RFC: Community hubs project for 2.0

Re: RFC: Community hubs project for 2.0

by Mark Stevens -
Number of replies: 14
Great ideas as always Martin and all. One more vote for sharing activities and resources (Learning Objects tagged with Metadata). I think there would be a lot more participation if users could share activities and resources. There are several sites (including Moodle.org) with course exchanges now, but none have really taken off.

http://moodlelang.org/ is an attempt to share material for teaching languages. It uses the Sharing Cart block, but it would be great if sharing resources/activities/ and/or groups of resources/activities could become a standard functionality of Moodle and Moodle's new community hub.
In reply to Mark Stevens

Re: RFC: Community hubs project for 2.0

by Jonathan Moore -
Thanks for pointing out sharing cart.
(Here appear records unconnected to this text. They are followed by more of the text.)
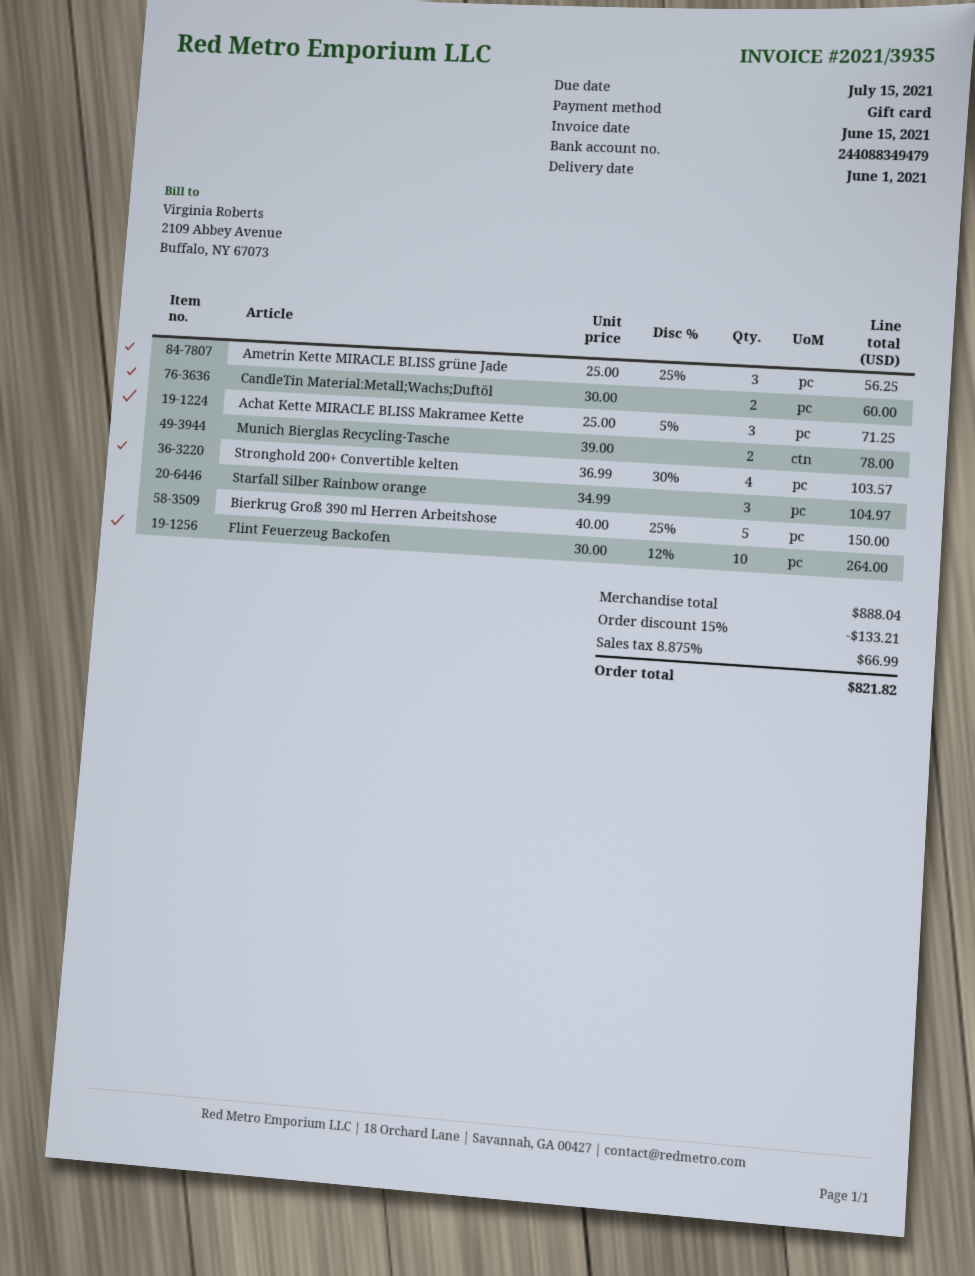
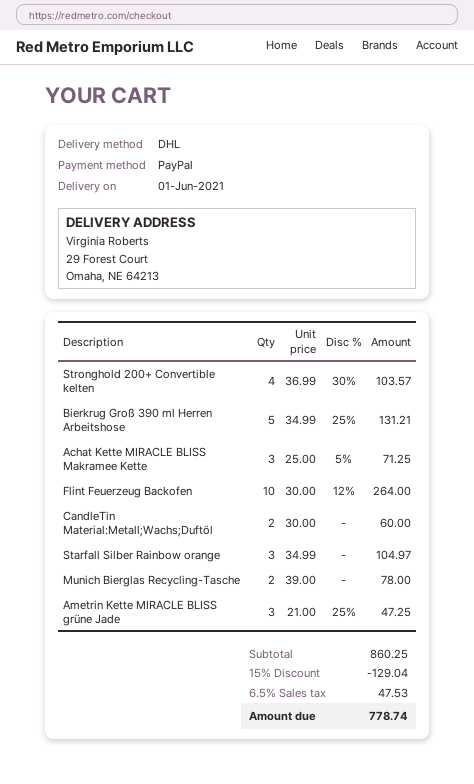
payment method: gift card -> PayPal
Ametrin Kette MIRACLE BLISS grüne Jade: 3 x 25.00 - 25% = 56.25 -> 3 x 21.00 - 25% = 47.25
Bierkrug Groß 390 ml Herren Arbeitshose: 5 x 40.00 - 25% = 150.00 -> 5 x 34.99 - 25% = 131.21
subtotal: 888.04 -> 860.25
discount: 15% = 133.21 -> 15% = 129.04
tax: 8.875% = 66.99 -> 6.5% = 47.53
total: 821.82 -> 778.74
Having a look at that now.
In reply to Mark Stevens

Re: RFC: Community hubs project for 2.0

by Jenny Gray -
Glad to see this is progressing Martin. This is a quick response to add another vote for the sharing at the activity/resource level. Its something I get asked for frequently on OpenLearn but because we don't currently store metadata at that level its really hard to make a worthwhile export.

I'll read the spec in more detail later and get back with some more comments.

You may remember that I wrote a course list RSS feed for OpenLearn, but I can't remember if we committed it to 2.0 or not! I've also just released an OAI-PMH service which offers metadata about each course in LOM and Dublin Core.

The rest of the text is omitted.